**Data for this exercise:**
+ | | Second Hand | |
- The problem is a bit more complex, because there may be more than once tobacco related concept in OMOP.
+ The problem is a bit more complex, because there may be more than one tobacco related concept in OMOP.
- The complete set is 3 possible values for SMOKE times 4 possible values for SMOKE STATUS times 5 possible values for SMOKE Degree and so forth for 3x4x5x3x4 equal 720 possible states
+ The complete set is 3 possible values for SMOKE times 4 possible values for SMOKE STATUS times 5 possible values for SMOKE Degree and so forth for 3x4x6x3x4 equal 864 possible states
* * *
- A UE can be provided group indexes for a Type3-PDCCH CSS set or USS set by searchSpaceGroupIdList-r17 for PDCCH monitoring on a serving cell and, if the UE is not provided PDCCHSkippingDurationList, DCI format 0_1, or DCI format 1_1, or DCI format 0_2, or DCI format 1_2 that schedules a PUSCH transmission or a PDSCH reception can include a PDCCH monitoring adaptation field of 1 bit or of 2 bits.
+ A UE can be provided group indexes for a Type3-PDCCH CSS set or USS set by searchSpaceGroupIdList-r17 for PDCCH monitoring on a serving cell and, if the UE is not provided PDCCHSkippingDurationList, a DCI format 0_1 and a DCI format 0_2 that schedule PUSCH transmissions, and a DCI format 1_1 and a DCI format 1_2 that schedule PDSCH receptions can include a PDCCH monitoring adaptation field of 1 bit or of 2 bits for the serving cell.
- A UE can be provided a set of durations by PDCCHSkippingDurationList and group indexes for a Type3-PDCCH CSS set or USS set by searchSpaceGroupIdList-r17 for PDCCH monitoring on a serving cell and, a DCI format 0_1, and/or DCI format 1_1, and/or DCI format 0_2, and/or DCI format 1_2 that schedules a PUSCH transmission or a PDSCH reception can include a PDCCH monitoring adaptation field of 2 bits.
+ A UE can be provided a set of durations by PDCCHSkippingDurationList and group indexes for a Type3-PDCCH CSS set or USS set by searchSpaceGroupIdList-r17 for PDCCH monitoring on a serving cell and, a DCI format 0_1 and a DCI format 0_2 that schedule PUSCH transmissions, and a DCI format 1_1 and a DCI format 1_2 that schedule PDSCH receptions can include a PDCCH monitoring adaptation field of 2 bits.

**Your instructions:** Here the job is to set down exactly the lines of the material above that fall between the one with "the serving cell." and the one with "and, a DCI format 0_1 and", inclusive, and nothing beyond them.

**Exercise result:**
+ A UE can be provided group indexes for a Type3-PDCCH CSS set or USS set by searchSpaceGroupIdList-r17 for PDCCH monitoring on a serving cell and, if the UE is not provided PDCCHSkippingDurationList, a DCI format 0_1 and a DCI format 0_2 that schedule PUSCH transmissions, and a DCI format 1_1 and a DCI format 1_2 that schedule PDSCH receptions can include a PDCCH monitoring adaptation field of 1 bit or of 2 bits for the serving cell.
- A UE can be provided a set of durations by PDCCHSkippingDurationList and group indexes for a Type3-PDCCH CSS set or USS set by searchSpaceGroupIdList-r17 for PDCCH monitoring on a serving cell and, a DCI format 0_1, and/or DCI format 1_1, and/or DCI format 0_2, and/or DCI format 1_2 that schedules a PUSCH transmission or a PDSCH reception can include a PDCCH monitoring adaptation field of 2 bits.
+ A UE can be provided a set of durations by PDCCHSkippingDurationList and group indexes for a Type3-PDCCH CSS set or USS set by searchSpaceGroupIdList-r17 for PDCCH monitoring on a serving cell and, a DCI format 0_1 and a DCI format 0_2 that schedule PUSCH transmissions, and a DCI format 1_1 and a DCI format 1_2 that schedule PDSCH receptions can include a PDCCH monitoring adaptation field of 2 bits.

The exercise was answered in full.